"Companion describes the closeness between marriage partners which follows the sister. brother relationship. This state of love is born anew in the heart through experiencing Light in meditation. With the mature service of meditation, the Jew fulfills the mitzvah of knowing his Creator, as the Torah says, "And you shall know this day and you shall return (draw down) to your heart that G-d is the Al-mighty in the heavens above and on the earth below, there is no other" (Deuteronomy 4:39.) Newborn love expresses the element of fire in the soul, while the natural and calm flow of instinctive love expresses the spiritual element of water.
In Hebrew the word "companion"–raiya–also means provider and sustainer. In the Zohar we find, "Israel sustains her Father in heaven" (Zohar 111:7). The effect of the Jew's loving performance of Torah and mitzvot on G-d is compared to the effect of food on the body. Food provides energy that binds the soul to the body in an integral unity. Without sustenance, there is spiritual and material disharmony leading to eventual separation of soul from the body.
Through Torah and mitzvot, Israel provides the "food" which binds together two G-dly lights which fill and surround the universe. Two forms of light radiate from G-d into the Creation. The first is that light which is immanent and perceptible in every level ("world") of Creation, and so in every Soul. This light radiates according to the capacity of each "vessel", each "world" or Soul, to hold it. The second is the light that is uniformly present in all worlds. This light is hidden because it is too great for finite vessels to contain. It therefore remains transcendent.
These two forms of light are called, respectively, "m'malei kol almin" and "sovev kol almin", literally "filling all worlds" and "surrounding all worlds". Both are infinitely removed from the Being of G-d. They are merely external revelations of G-d's existence for the sake of Creation.

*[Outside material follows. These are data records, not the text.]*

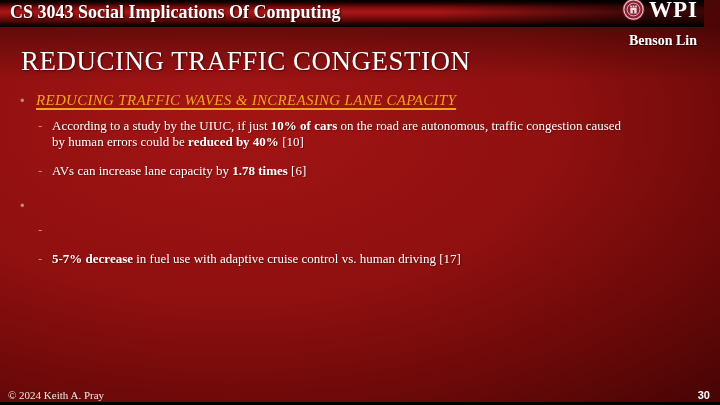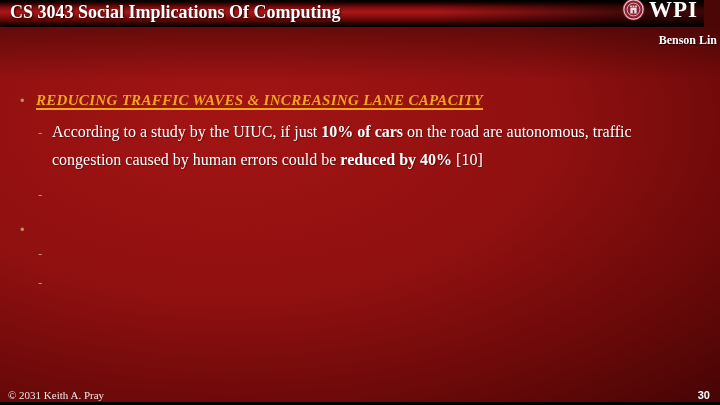--- a/index.html
+++ b/index.html
@@ -41,8 +41,8 @@
     line-height: 25px;
   }
   .byline {
-    position: absolute; top: 33px; right: 3px;
-    color: #fff; font-size: 12px; font-weight: 700;
+    position: absolute; top: 33px; right: 23px;
+    color: #fff; font-size: 14px; font-weight: 700;
     text-shadow: 1px 1px 1px rgba(0,0,0,0.6);
   }
 

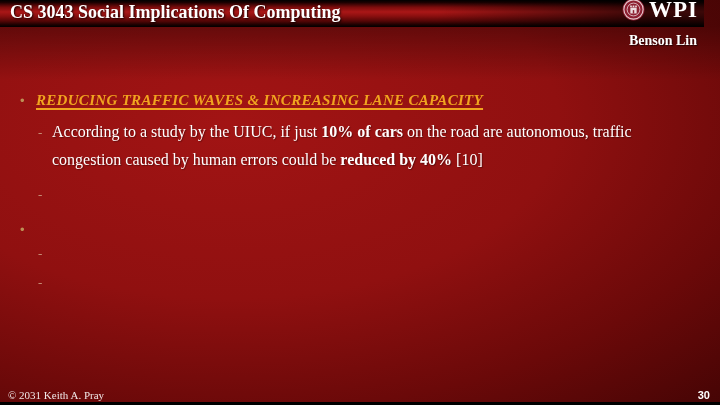--- a/index.html
+++ b/index.html
@@ -119,6 +119,7 @@
   </div>
   <div class="byline">Benson Lin</div>
 
+  <h1 class="slide-title">REDUCING TRAFFIC CONGESTION</h1>
 
   <div class="content">
 

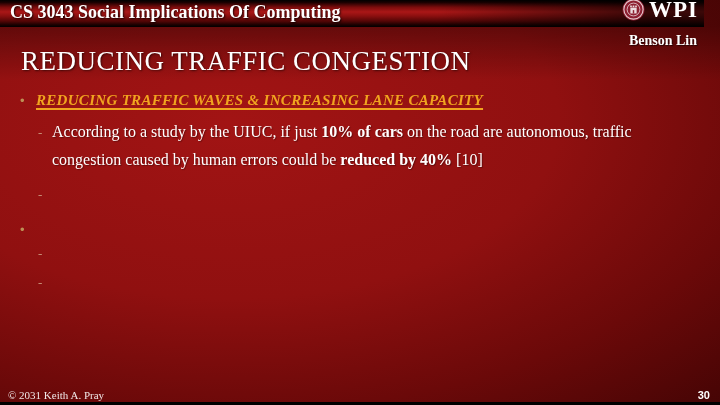--- a/index.html
+++ b/index.html
@@ -63,7 +63,7 @@
     font-family: "Liberation Sans", sans-serif;
   }
   .section-heading {
-    color: #f0a41f; font-size: 15px; font-weight: 700; font-style: italic;
+    color: #f0a41f; font-size: 15px; font-weight: 400; font-style: italic;
     letter-spacing: 0.3px;
     text-decoration: underline; text-decoration-thickness: 1.5px;
     text-underline-offset: 3px;

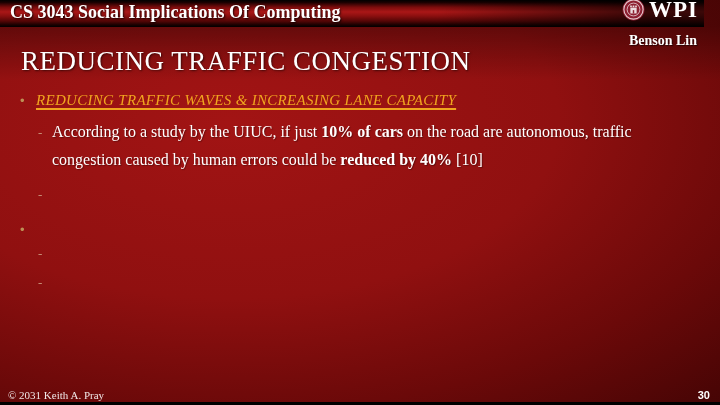--- a/index.html
+++ b/index.html
@@ -73,7 +73,7 @@
     color: #c9927a; font-size: 13px; width: 14px; flex: 0 0 14px;
   }
   .subtext {
-    color: #fff; font-size: 16px; line-height: 28px; max-width: 580px;
+    color: #fff; font-size: 13px; line-height: 16px; max-width: 580px;
     text-shadow: 1px 1px 1px rgba(0,0,0,0.35);
   }
   .b { font-weight: 700; }

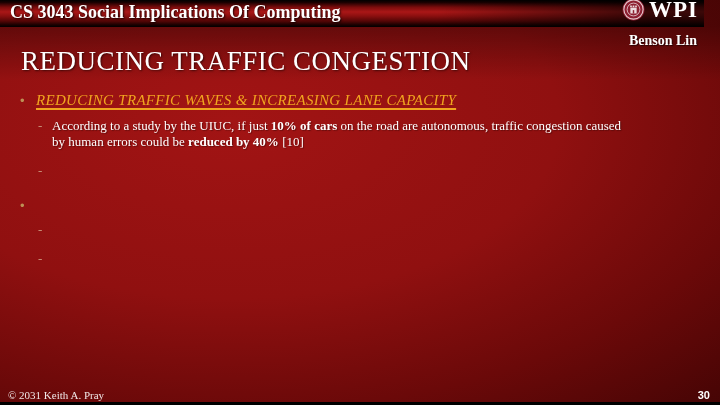--- a/index.html
+++ b/index.html
@@ -134,6 +134,7 @@
       </div>
       <div class="sub">
         <span class="dash">-</span>
+        <span class="subtext"><span>AVs can increase lane capacity by </span><span class="b">1.78 times</span><span> [6]</span></span>
       </div>
     </div>
 

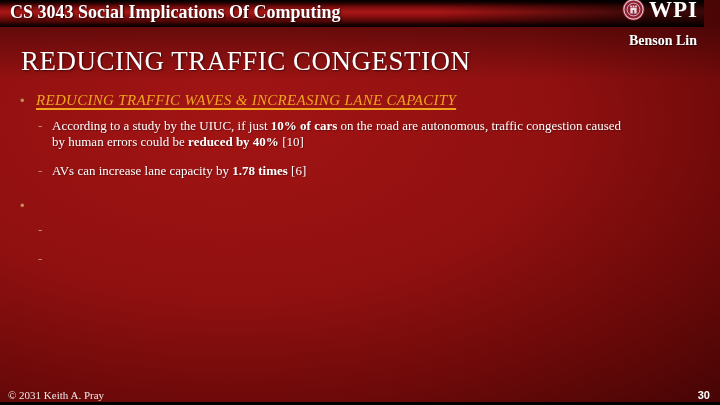--- a/index.html
+++ b/index.html
@@ -147,6 +147,7 @@
       </div>
       <div class="sub">
         <span class="dash">-</span>
+        <span class="subtext"><span class="b">5-7% decrease</span><span> in fuel use with adaptive cruise control vs. human driving [17]</span></span>
       </div>
     </div>
 

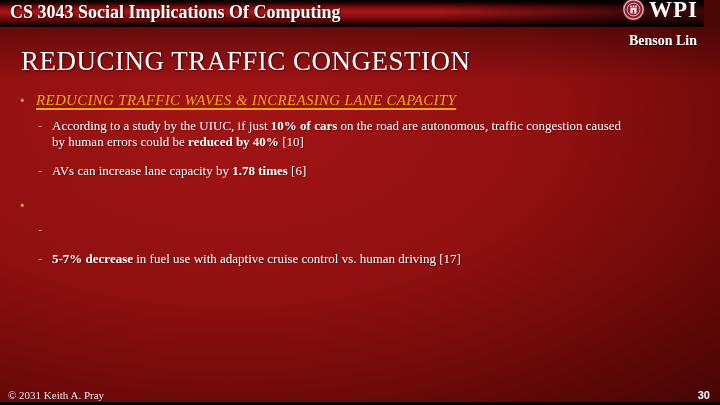--- a/index.html
+++ b/index.html
@@ -153,7 +153,7 @@
 
   </div>
 
-  <span class="footer-copyright">© 2031 Keith A. Pray</span>
+  <span class="footer-copyright">© 2024 Keith A. Pray</span>
   <span class="page-number">30</span>
   <div class="bottom-strip"></div>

Just as below the soul shines into the body, so above, in all created worlds, "sovev kol almin shines into m'malei kol almin–transcendence permeates immanence. The soul experiences this as the ultimate unity of Infinite and finite–"G-d is the Al-mighty".
The Jew's performance of Torah and mitzvot releases sparks of good from their state of imprisonment in lower material reality which then rise to their ultimate source at the level of sovev kol almin to arouse the transcendent light to descend and permeate the immanent light–m'malei kol almin. This is the "sustenance" that Israel provides to her Father in heaven. Just as the physical digestive process requires heat to function properly, so the heat of the Jew's newborn love for G-d effects the "digestion"–uniform integration–of G-d's transcendent light into His immanent light.